I'm going to try to make a back plate for my 10K. The spindle thread is 1-1/2 x 8. 

I measure the major diameter of the threaded portion at 1.497. I don't have thread wires, but I read that you can also check the pitch (? size?) with a single pin. With a .077 pin (a drill bit shank) I measure 1.519. I'm not even sure what this measurement means. I measure the distance from the tip of the spindle to the front of the shoulder at .875.

Any comments or help will be appreciated!~


----------



## Tony Wells (Sep 14, 2012)

The way to do this is to do all the calculations as though you were using a standard 3 wire measurement, then subtract the over-wire measurement from the actual major diameter. This divided by 2 will give you the addendum for using a single wire. Add this back to the actual major and you will get the single wire target. When I get out to the shop in just a bit, I'll run the numbers to see what I come up with. There will be a high and low range.


----------



## Bill Gruby (Sep 14, 2012)

Basic Pitch Diameter for 1 1/2-8 is 1.4188.

"Billy G" )


http://www.portlandbolt.com/Documents/Portland-Bolt-Thread-Pitch-Chart.pdf


----------



## Tony Wells (Sep 14, 2012)

1.500-8 UNC 2A thread should have a major between 1.4978/1.4828 

With 0.077 wires, the over-wire dimension should be 1.53935/1.53205

So, using those dimensions we come up with an addendum for one wire of 0.0227 using mid tolerance for the major and the PD.

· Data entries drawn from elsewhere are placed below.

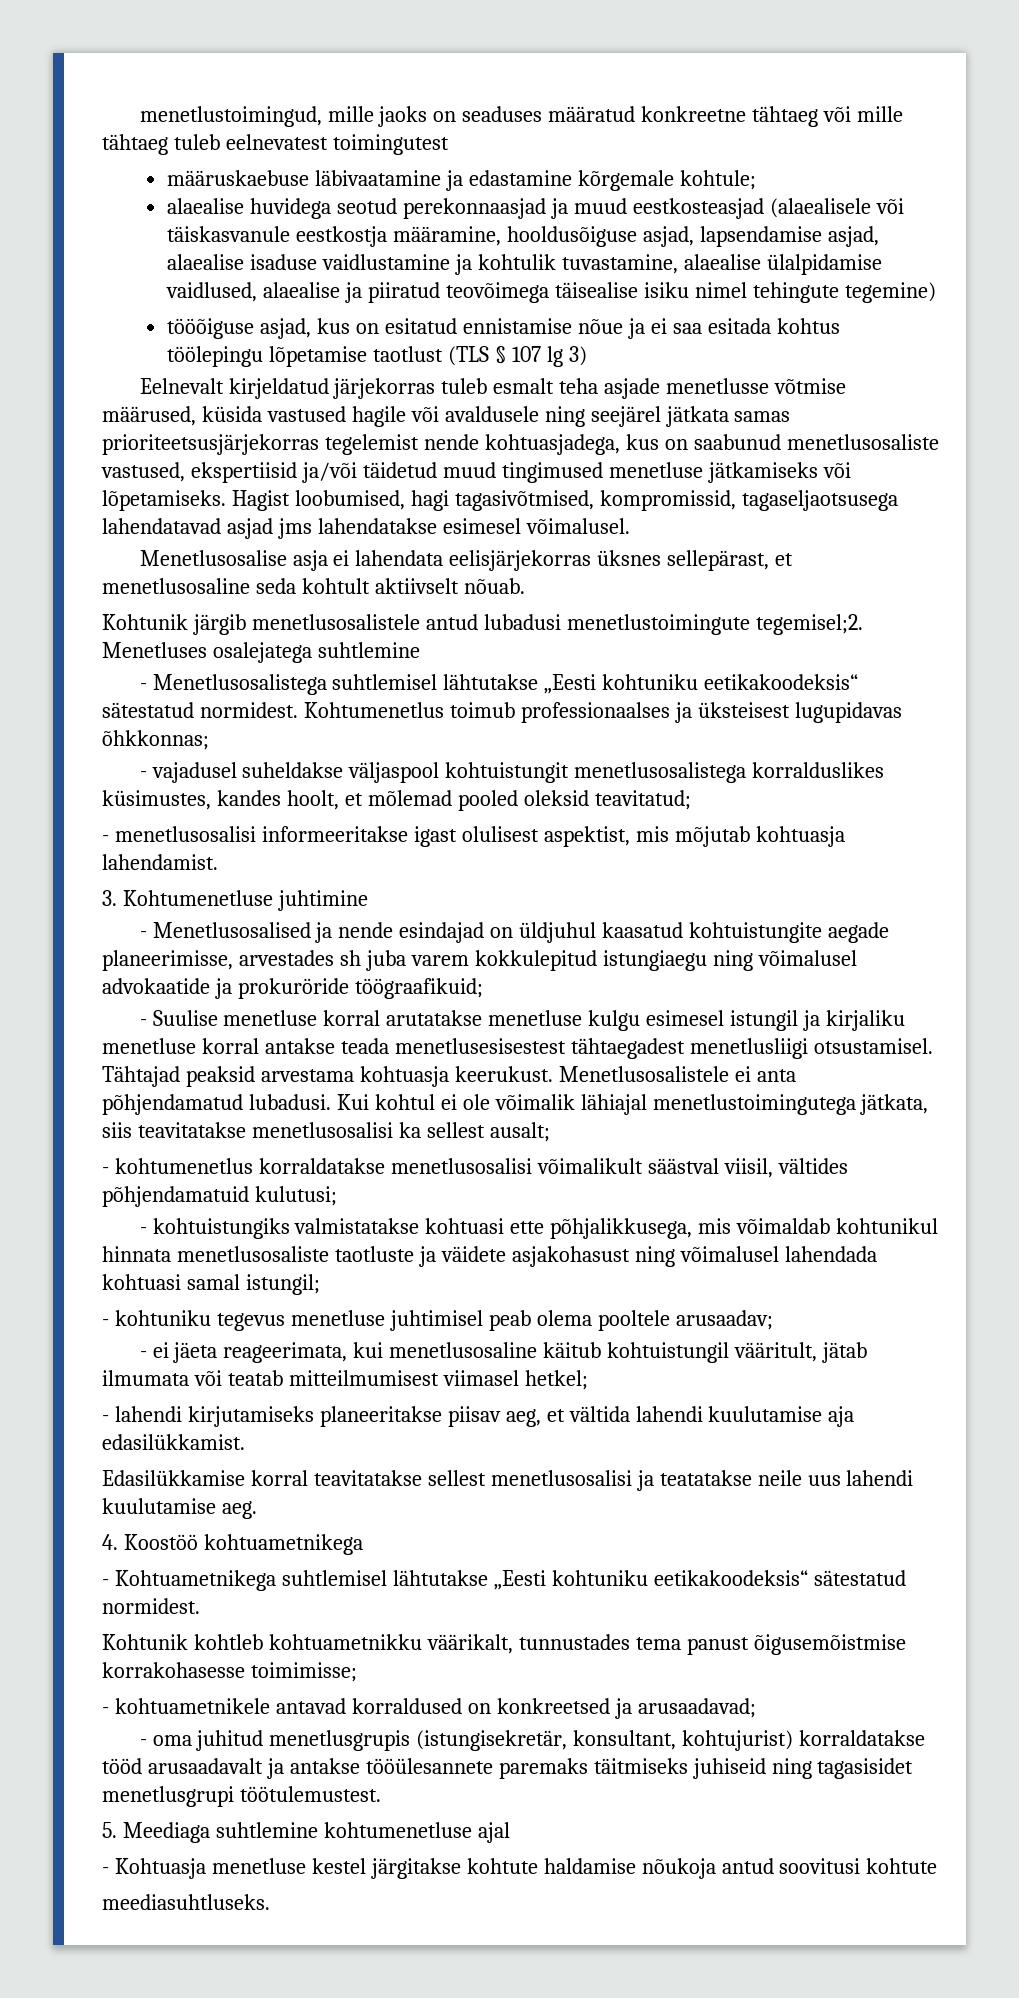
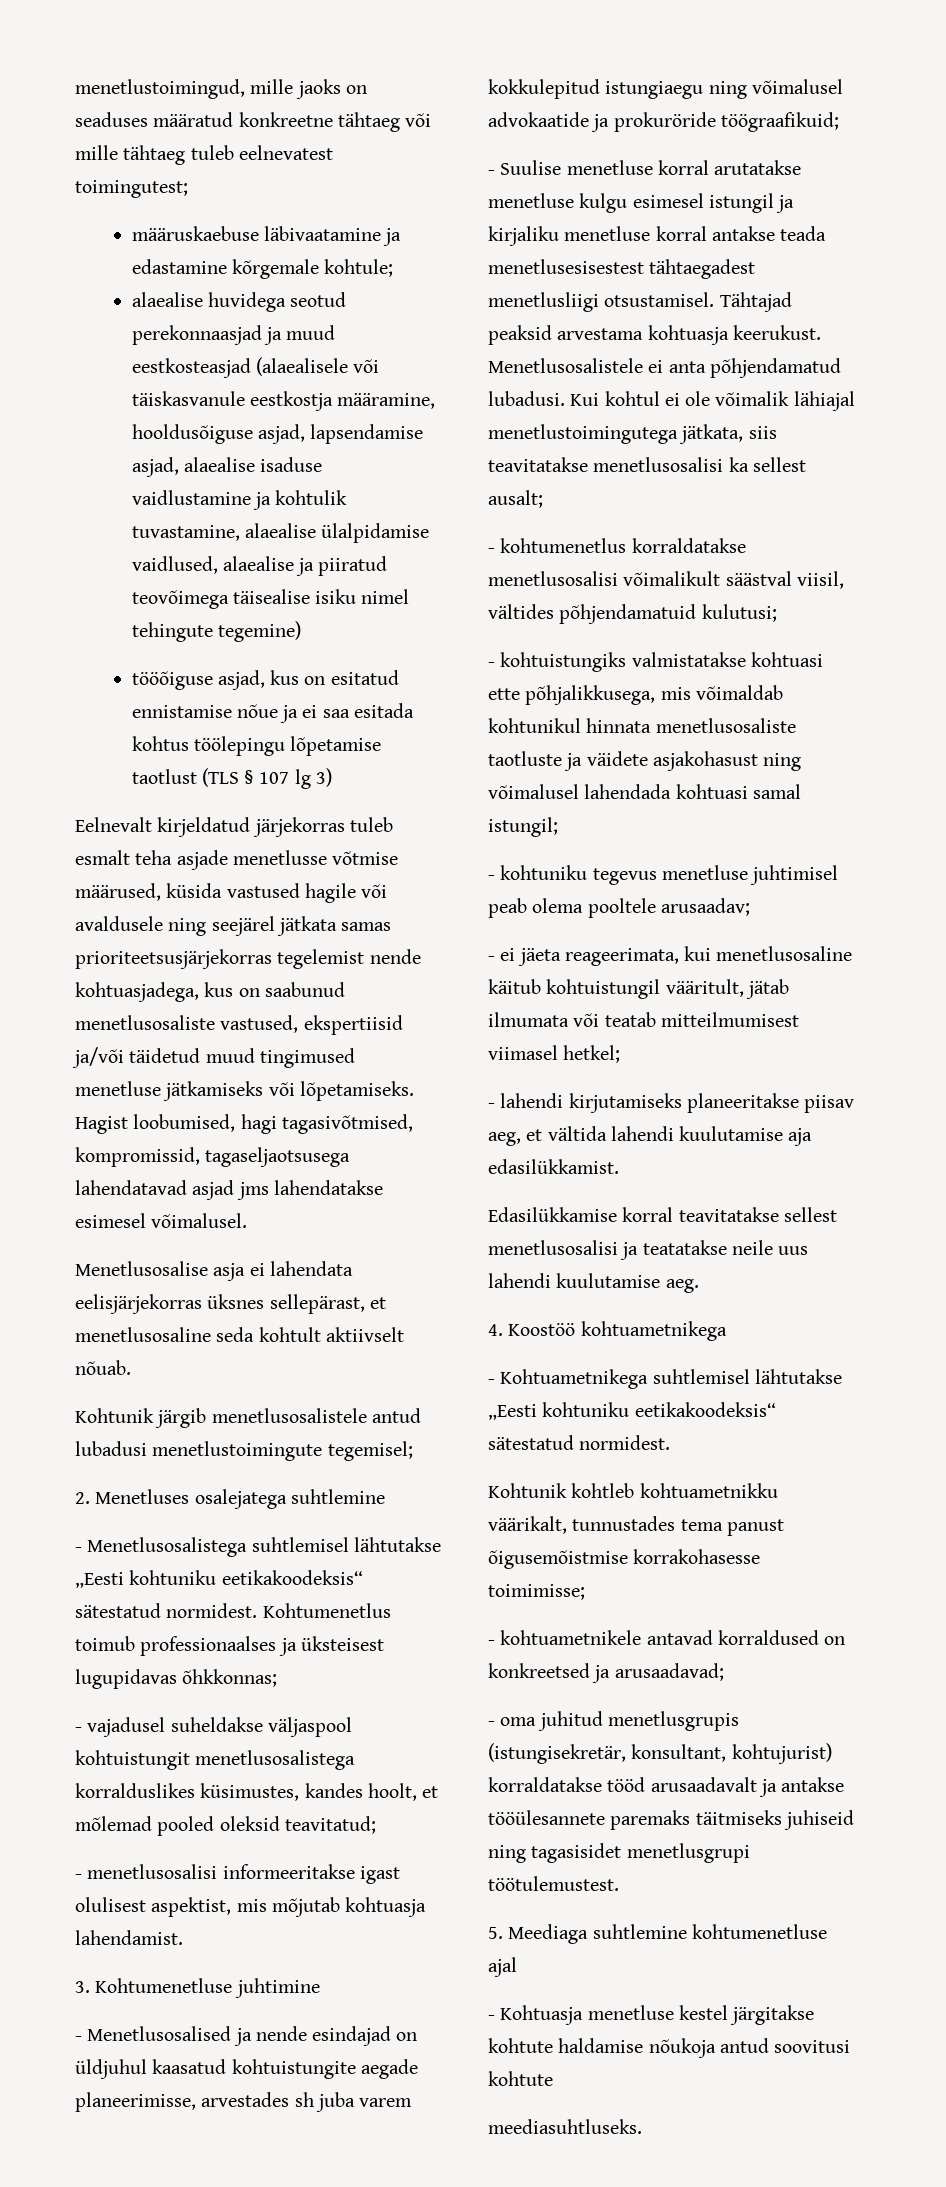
- menetlustoimingud, mille jaoks on seaduses määratud konkreetne tähtaeg või mille tähtaeg tuleb eelnevatest toimingutest
+ menetlustoimingud, mille jaoks on seaduses määratud konkreetne tähtaeg või mille tähtaeg tuleb eelnevatest toimingutest;
- Kohtunik järgib menetlusosalistele antud lubadusi menetlustoimingute tegemisel;2. Menetluses osalejatega suhtlemine
+ Kohtunik järgib menetlusosalistele antud lubadusi menetlustoimingute tegemisel;
+ 2. Menetluses osalejatega suhtlemine

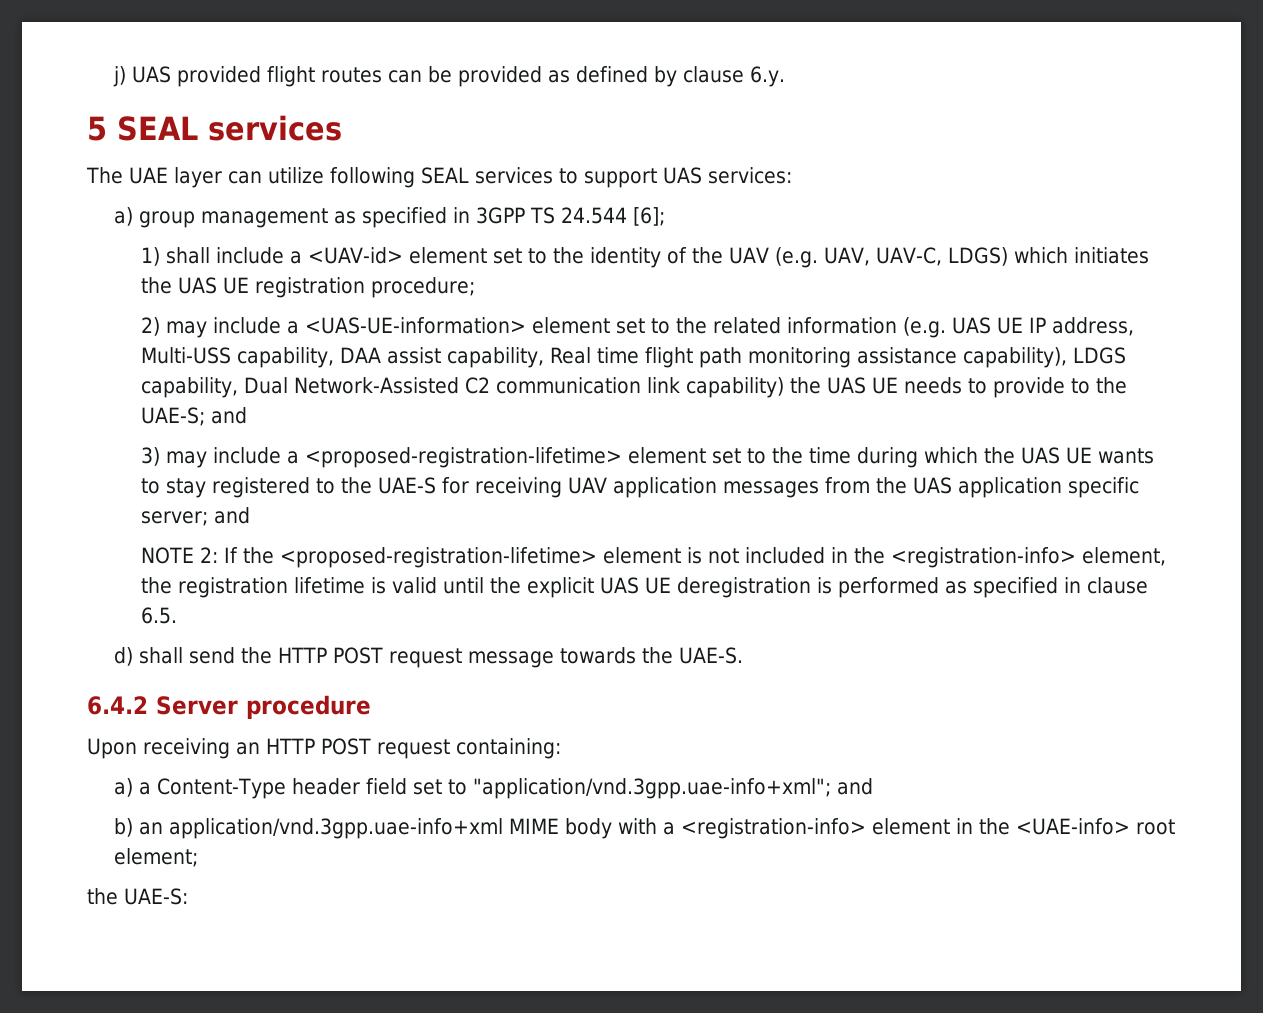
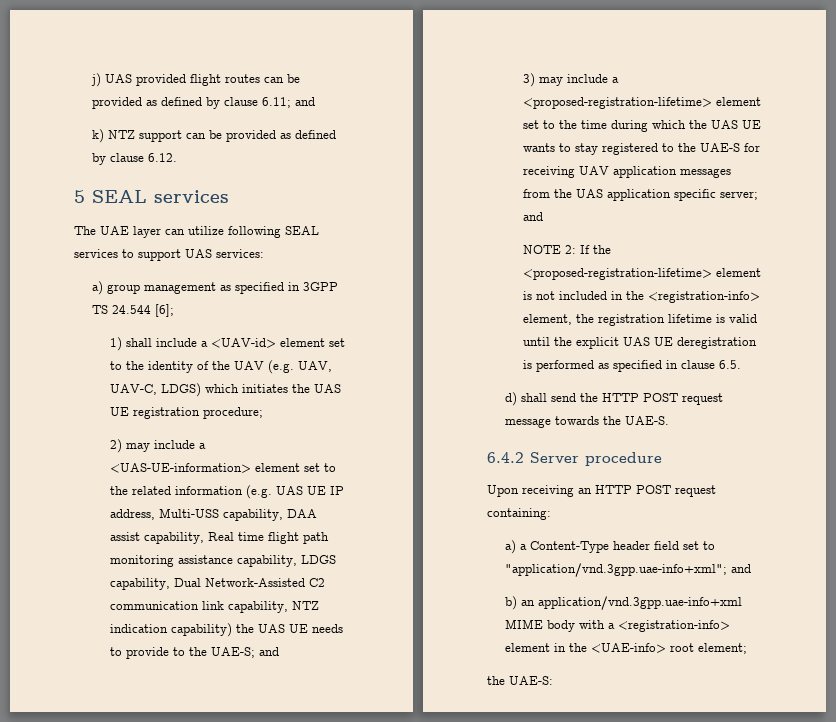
- j) UAS provided flight routes can be provided as defined by clause 6.y.
+ j) UAS provided flight routes can be provided as defined by clause 6.11; and
+ k) NTZ support can be provided as defined by clause 6.12.
- 2) may include a <UAS-UE-information> element set to the related information (e.g. UAS UE IP address, Multi-USS capability, DAA assist capability, Real time flight path monitoring assistance capability), LDGS capability, Dual Network-Assisted C2 communication link capability) the UAS UE needs to provide to the UAE-S; and
+ 2) may include a <UAS-UE-information> element set to the related information (e.g. UAS UE IP address, Multi-USS capability, DAA assist capability, Real time flight path monitoring assistance capability, LDGS capability, Dual Network-Assisted C2 communication link capability, NTZ indication capability) the UAS UE needs to provide to the UAE-S; and

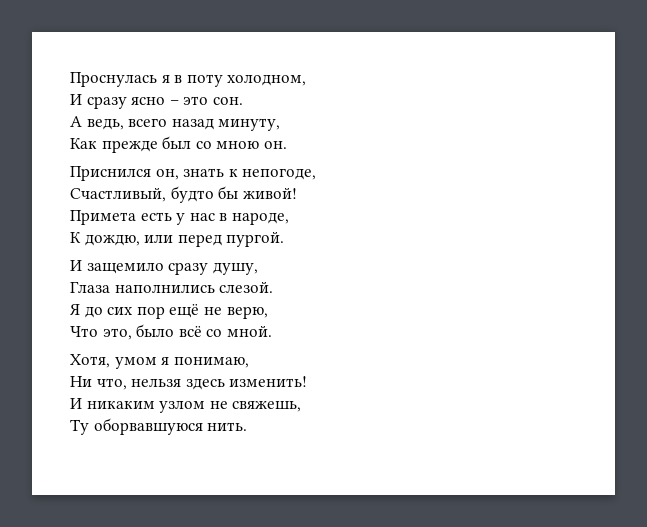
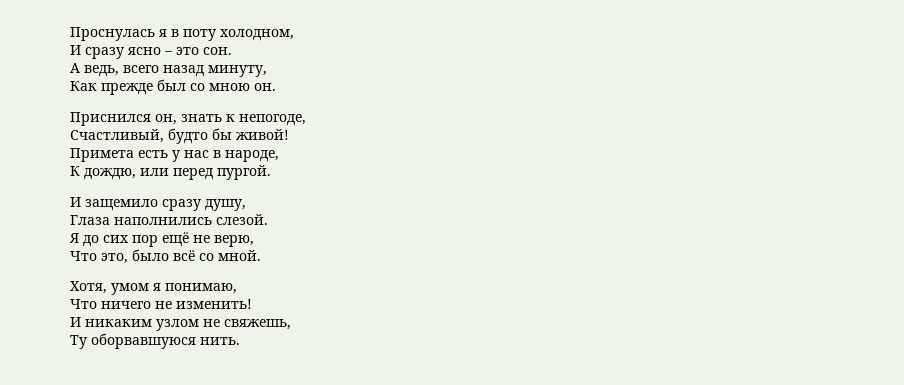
- Ни что, нельзя здесь изменить!
+ Что ничего не изменить!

So to get pretty close to the actual PD of your spindle, measure the actual major diameter and single wire and subtract 0.0227 and you will get the PD for the thread. Not sure why you need it unless you are making a dummy spindle copy for a gage.

Keep in mind that this is a rather indirect way to get there, and is subject of small errors, probably insignificant for what you are doing.


----------



## wawoodman (Sep 16, 2012)

Thanks!


----------